Ref: the plausibility of the religio-political status quo, I hadn't really thought about it in those terms; it seemed obvious from the outset that TNS was set in more of a genuinely hypothetical world than TEC, and as such I instinctively switched that part of the critic off. I tend to let authors tell me the type of story I think they're choosing to (which is a pretty poor thing for a reviewer to say, I suppose); I wonder if this is the result of reading a lot hypothetical (aka "yes, I know, but let's just assume...") sf and coming to accept it as a narrative style in its own right?

I'm waffling now. Sorry.

Adam Roberts said...

Not waffling at all, Paul.

Point of order: North America took some hits too, though, no?

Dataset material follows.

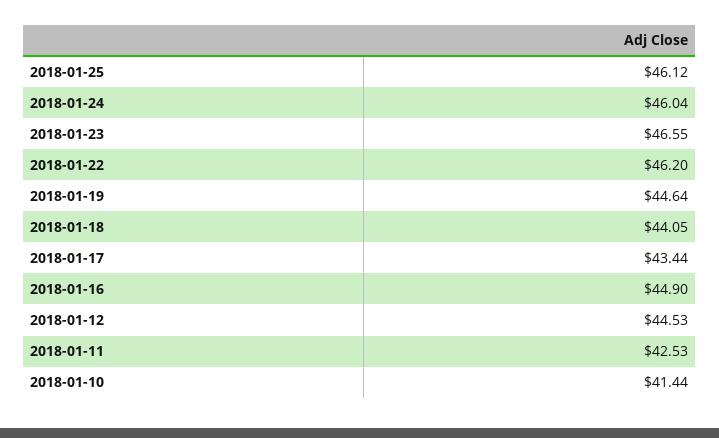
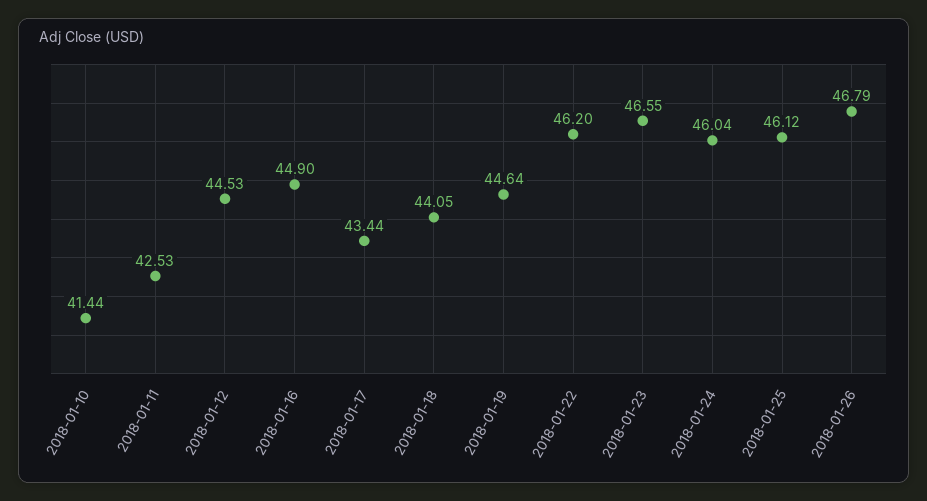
2018-01-26: none -> 46.79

My point isn't that I'd expect global devastation; but given a war of this magnitude I'd expect a quantity of postwar econmoic malaise, and technological knockback. Macleod portrays a much higher tech (ie expensive) world than a shattered postwar economy could manage, surely.

Ref: well your position is fair enough. If I had to retort I'd have to say that I too might have found it easier to suspend my disbelief if Macleod hadn't put so much 'realistic' detail into the book. If it had been more Phil Dick sf-fable it would have been one thing; but since it pitched itself at a level of fictive verisimilitude, I was distracted by the falling short.